Wednesday, December 03, 2014

It's been a fairly mild day with a little rain about noon time.  We got three inches of snow last night, but that has settled considerably during the day.  This mildness isn't for long, however.  The temperature is dropping now and tomorrow is supposed to be much colder with very low temperatures tomorrow night - like near zero.  Our weather continues to have wild swings and crazy patterns, but when all's said and done, November was a fairly average month for precipitation and temperatures, according to the weather folks.  It's anybody's guess what December will be like.

We went to the far western corner of Cabot yesterday to return some photos lent to me by Barbara Carpenter.  She lives high on the "next ridge over" from the Plain, on Ducharme Road.  Ducharme Road was part of the County Road years ago.  Barbara has written a very nice history of that road that goes to Calais.  

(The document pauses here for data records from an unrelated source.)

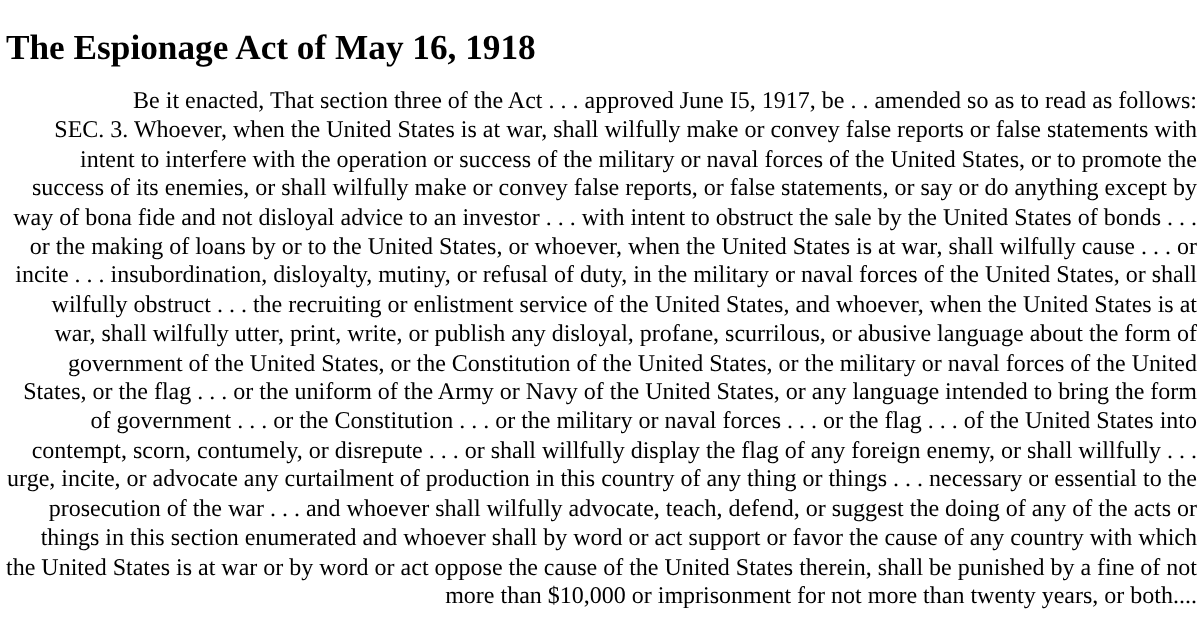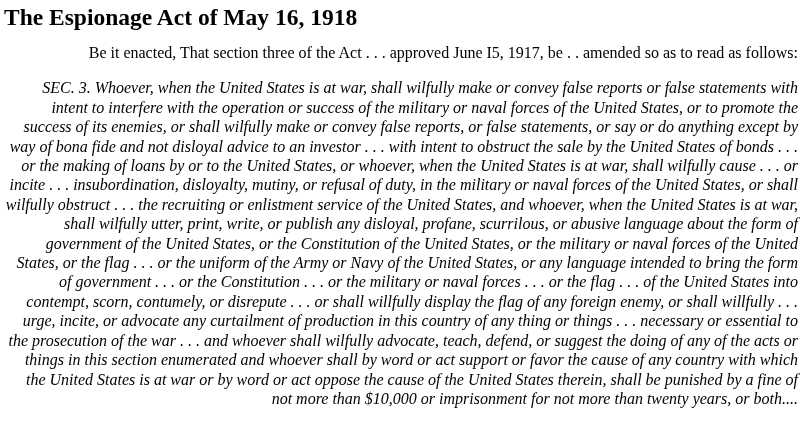--- a/index.html
+++ b/index.html
@@ -16,38 +16,36 @@
     }
     .page {
       padding: 0 0 0 4px;
       width: 794px;
     }
     h1 {
       font-family: "Liberation Serif", "DejaVu Serif", serif;
       font-size: 23.5px;
       font-weight: bold;
       margin: 0;
-      padding-top: 3px;
+      padding-top: 18px;
       line-height: 28px;
       letter-spacing: 0;
     }
     p {
       font-size: 16px;
       line-height: 19.4px;
       margin: 0;
       text-align: right;
     }
     .intro {
       margin-top: 12px;
       padding-left: 3px;
     }
     .section {
-      margin-top: 16px;
       text-indent: 3px;
-      font-style: italic;
     }
   </style>
 </head>
 <body>
 
 <div class="page">
   <h1>The Espionage Act of May 16, 1918</h1>
   <p class="intro">Be it enacted, That section three of the Act . . . approved June I5, 1917, be . . amended so as to read as follows:</p>
   <p class="section">SEC. 3. Whoever, when the United States is at war, shall wilfully make or convey false reports or false statements with intent to interfere with the operation or success of the military or naval forces of the United States, or to promote the success of its enemies, or shall wilfully make or convey false reports, or false statements, or say or do anything except by way of bona fide and not disloyal advice to an investor . . . with intent to obstruct the sale by the United States of bonds . . . or the making of loans by or to the United States, or whoever, when the United States is at war, shall wilfully cause . . . or incite . . . insubordination, disloyalty, mutiny, or refusal of duty, in the military or naval forces of the United States, or shall wilfully obstruct . . . the recruiting or enlistment service of the United States, and whoever, when the United States is at war, shall wilfully utter, print, write, or publish any disloyal, profane, scurrilous, or abusive language about the form of government of the United States, or the Constitution of the United States, or the military or naval forces of the United States, or the flag . . . or the uniform of the Army or Navy of the United States, or any language intended to bring the form of government . . . or the Constitution . . . or the military or naval forces . . . or the flag . . . of the United States into contempt, scorn, contumely, or disrepute . . . or shall willfully display the flag of any foreign enemy, or shall willfully . . . urge, incite, or advocate any curtailment of production in this country of any thing or things . . . necessary or essential to the prosecution of the war . . . and whoever shall wilfully advocate, teach, defend, or suggest the doing of any of the acts or things in this section enumerated and whoever shall by word or act support or favor the cause of any country with which the United States is at war or by word or act oppose the cause of the United States therein, shall be punished by a fine of not more than $10,000 or imprisonment for not more than twenty years, or both....</p>
 </div>

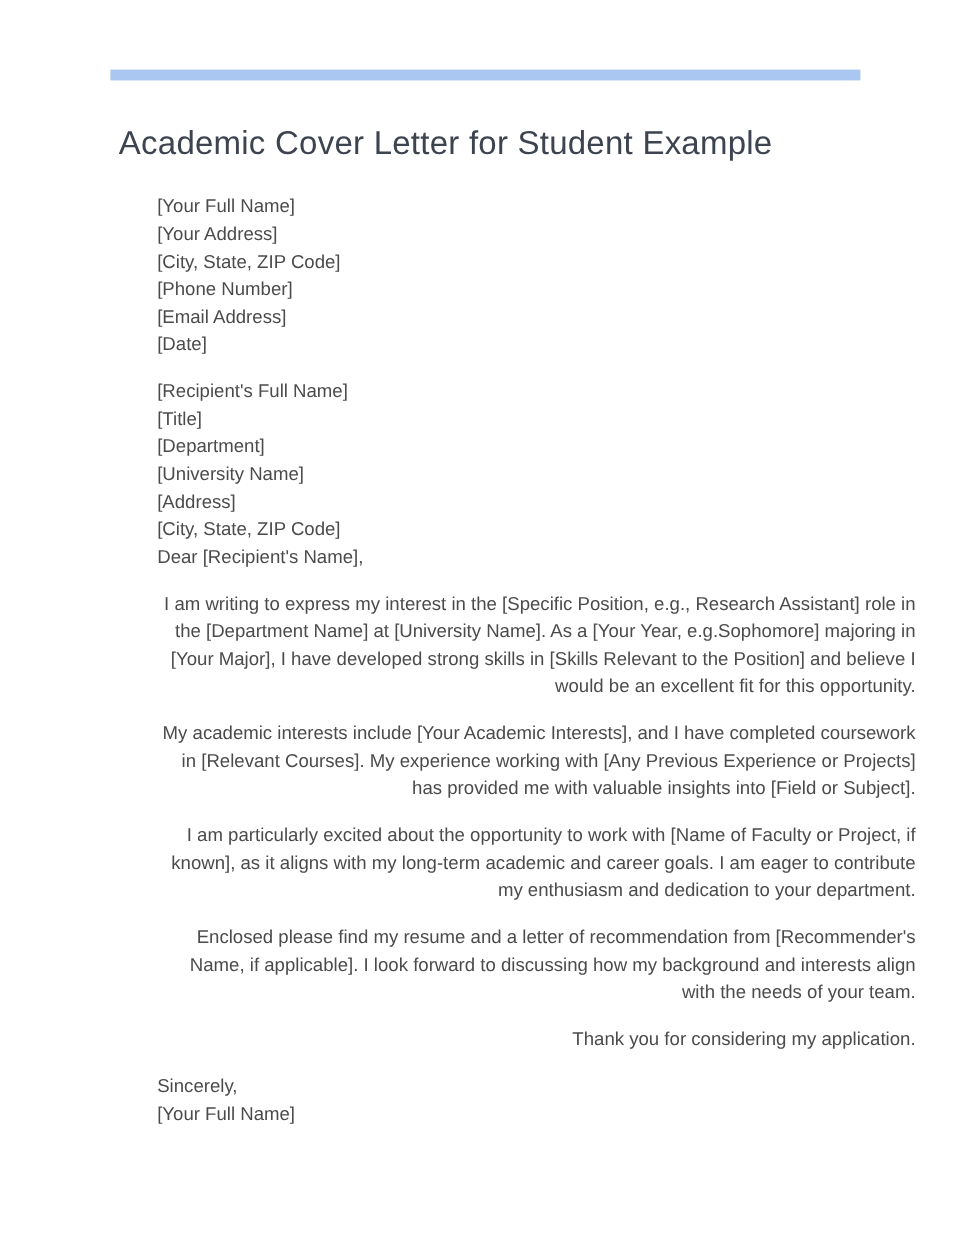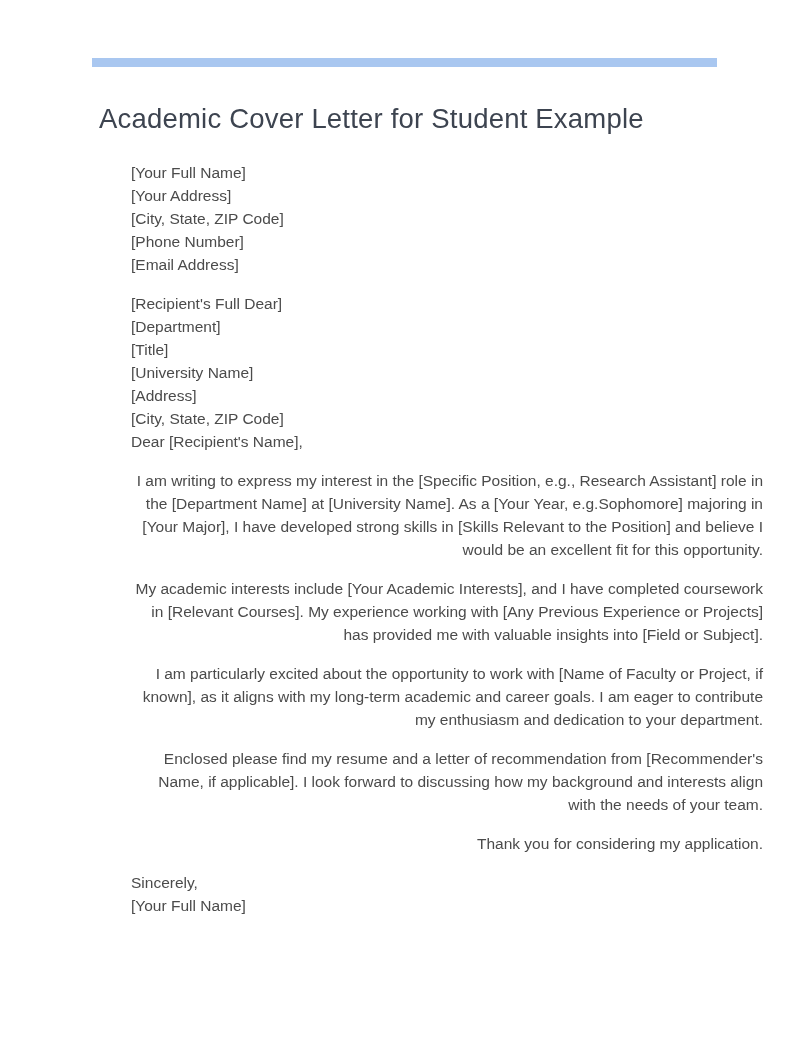--- a/index.html
+++ b/index.html
@@ -70,26 +70,27 @@
   <h1 class="doc-title">Academic Cover Letter for Student Example</h1>
 
   <div class="letter">
 
     <div class="block">
       <span class="line">[Your Full Name]</span>
       <span class="line">[Your Address]</span>
       <span class="line">[City, State, ZIP Code]</span>
       <span class="line">[Phone Number]</span>
       <span class="line">[Email Address]</span>
+      <span class="line">[Date]</span>
     </div>
 
     <div class="block">
-      <span class="line">[Recipient's Full Dear]</span>
+      <span class="line">[Recipient's Full Name]</span>
+      <span class="line">[Title]</span>
       <span class="line">[Department]</span>
-      <span class="line">[Title]</span>
       <span class="line">[University Name]</span>
       <span class="line">[Address]</span>
       <span class="line">[City, State, ZIP Code]</span>
       <span class="line">Dear [Recipient's Name],</span>
     </div>
 
     <p class="block">I am writing to express my interest in the [Specific Position, e.g., Research Assistant] role in the [Department Name] at [University Name]. As a [Your Year, e.g.Sophomore] majoring in [Your Major], I have developed strong skills in [Skills Relevant to the Position] and believe I would be an excellent fit for this opportunity.</p>
 
     <p class="block">My academic interests include [Your Academic Interests], and I have completed coursework in [Relevant Courses]. My experience working with [Any Previous Experience or Projects] has provided me with valuable insights into [Field or Subject].</p>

Fred went with me to help carry some heavy files I returned to the Cabot Town Office vault.  I have finished a long and complicated project to preserve the paper transcripts of interviews we did for the oral history book published in 1999.  It was good to get those files safely back to the vault.  Now I have a new project - to make copies of all the photos I scanned from Barbara's collection and get them filed in an album ready to return to the Cabot Historical Society.  This, too, will take some time.

In the meantime, I've been researching for the West Danville history project, which is slowly moving ahead.  Those of us working on that project find our busy lives sometimes interfere with our good intentions, but we will persevere. 

While I was visiting with Barbara yesterday, Fred was taking pictures.  There is a very large flock of wild turkeys "residing" at the Carpenter Farm; Barbara sputtered they had "overrun the place."  I had seen them there a few weeks ago and they were there again yesterday.  Fred got some pictures.  I think they are very smart to choose that location - the farm is lovely and I always enjoy going there.  Barbara and daughter Sue, have kept it looking much as it did in the 1800's, and it just has a lot of charm and nostalgia about it.

I was sad to learn that my good friend Carlton Domey passed away on Sunday.  Carlton was zoning administrator and also a lister in the Town of Cabot for many years.  I often had occasion to consult him about Cabot history or other questions.  He grew up in the Lower Village, on Gould Flat, and knew just about everyone in town, where they lived, who their parents were and who had lived there before them.  He served the town well and we will miss him.  He used to often remind me that he and I were "about the oldest ones left" that had grown up in Cabot.  I didn't always appreciate that distinction, but he was right.  I'm sorry he couldn't stay with us longer.